## TRY IT
Transcribe the complete listing exactly.

START EXTRACTED INFORMATION

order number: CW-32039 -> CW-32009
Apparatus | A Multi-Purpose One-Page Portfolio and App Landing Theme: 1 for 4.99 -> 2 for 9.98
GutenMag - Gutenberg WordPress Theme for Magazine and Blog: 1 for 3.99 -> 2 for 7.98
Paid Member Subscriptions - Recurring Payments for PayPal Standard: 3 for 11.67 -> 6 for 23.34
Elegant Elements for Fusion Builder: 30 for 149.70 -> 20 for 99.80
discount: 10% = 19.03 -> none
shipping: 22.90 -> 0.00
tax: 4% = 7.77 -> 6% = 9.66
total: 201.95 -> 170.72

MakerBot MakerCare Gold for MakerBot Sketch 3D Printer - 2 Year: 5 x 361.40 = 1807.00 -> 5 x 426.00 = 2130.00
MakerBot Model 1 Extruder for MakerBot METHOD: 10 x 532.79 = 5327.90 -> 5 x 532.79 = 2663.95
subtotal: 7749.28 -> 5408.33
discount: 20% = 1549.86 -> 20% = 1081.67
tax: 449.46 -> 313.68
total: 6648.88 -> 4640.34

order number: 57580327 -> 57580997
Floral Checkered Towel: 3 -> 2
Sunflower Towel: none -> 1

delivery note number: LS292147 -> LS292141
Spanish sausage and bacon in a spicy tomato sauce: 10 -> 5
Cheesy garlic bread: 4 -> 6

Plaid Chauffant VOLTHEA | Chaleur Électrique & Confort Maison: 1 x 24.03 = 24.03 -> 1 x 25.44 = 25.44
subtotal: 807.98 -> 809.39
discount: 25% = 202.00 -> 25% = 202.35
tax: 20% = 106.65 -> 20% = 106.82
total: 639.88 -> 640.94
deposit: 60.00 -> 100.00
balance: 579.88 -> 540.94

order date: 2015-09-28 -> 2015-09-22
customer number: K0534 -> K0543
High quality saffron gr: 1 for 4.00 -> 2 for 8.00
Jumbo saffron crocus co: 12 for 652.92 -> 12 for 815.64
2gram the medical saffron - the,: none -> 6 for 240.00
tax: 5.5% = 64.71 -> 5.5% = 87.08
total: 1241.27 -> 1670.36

END EXTRACTED INFORMATION

## EXPECTED ANSWER
order number: CW-32039 -> CW-32009
Apparatus | A Multi-Purpose One-Page Portfolio and App Landing Theme: 1 for 4.99 -> 2 for 9.98
GutenMag - Gutenberg WordPress Theme for Magazine and Blog: 1 for 3.99 -> 2 for 7.98
Paid Member Subscriptions - Recurring Payments for PayPal Standard: 3 for 11.67 -> 6 for 23.34
Elegant Elements for Fusion Builder: 30 for 149.70 -> 20 for 99.80
discount: 10% = 19.03 -> none
shipping: 22.90 -> 0.00
tax: 4% = 7.77 -> 6% = 9.66
total: 201.95 -> 170.72

MakerBot MakerCare Gold for MakerBot Sketch 3D Printer - 2 Year: 5 x 361.40 = 1807.00 -> 5 x 426.00 = 2130.00
MakerBot Model 1 Extruder for MakerBot METHOD: 10 x 532.79 = 5327.90 -> 5 x 532.79 = 2663.95
subtotal: 7749.28 -> 5408.33
discount: 20% = 1549.86 -> 20% = 1081.67
tax: 449.46 -> 313.68
total: 6648.88 -> 4640.34

order number: 57580327 -> 57580997
Floral Checkered Towel: 3 -> 2
Sunflower Towel: none -> 1

delivery note number: LS292147 -> LS292141
Spanish sausage and bacon in a spicy tomato sauce: 10 -> 5
Cheesy garlic bread: 4 -> 6

Plaid Chauffant VOLTHEA | Chaleur Électrique & Confort Maison: 1 x 24.03 = 24.03 -> 1 x 25.44 = 25.44
subtotal: 807.98 -> 809.39
discount: 25% = 202.00 -> 25% = 202.35
tax: 20% = 106.65 -> 20% = 106.82
total: 639.88 -> 640.94
deposit: 60.00 -> 100.00
balance: 579.88 -> 540.94

order date: 2015-09-28 -> 2015-09-22
customer number: K0534 -> K0543
High quality saffron gr: 1 for 4.00 -> 2 for 8.00
Jumbo saffron crocus co: 12 for 652.92 -> 12 for 815.64
2gram the medical saffron - the,: none -> 6 for 240.00
tax: 5.5% = 64.71 -> 5.5% = 87.08
total: 1241.27 -> 1670.36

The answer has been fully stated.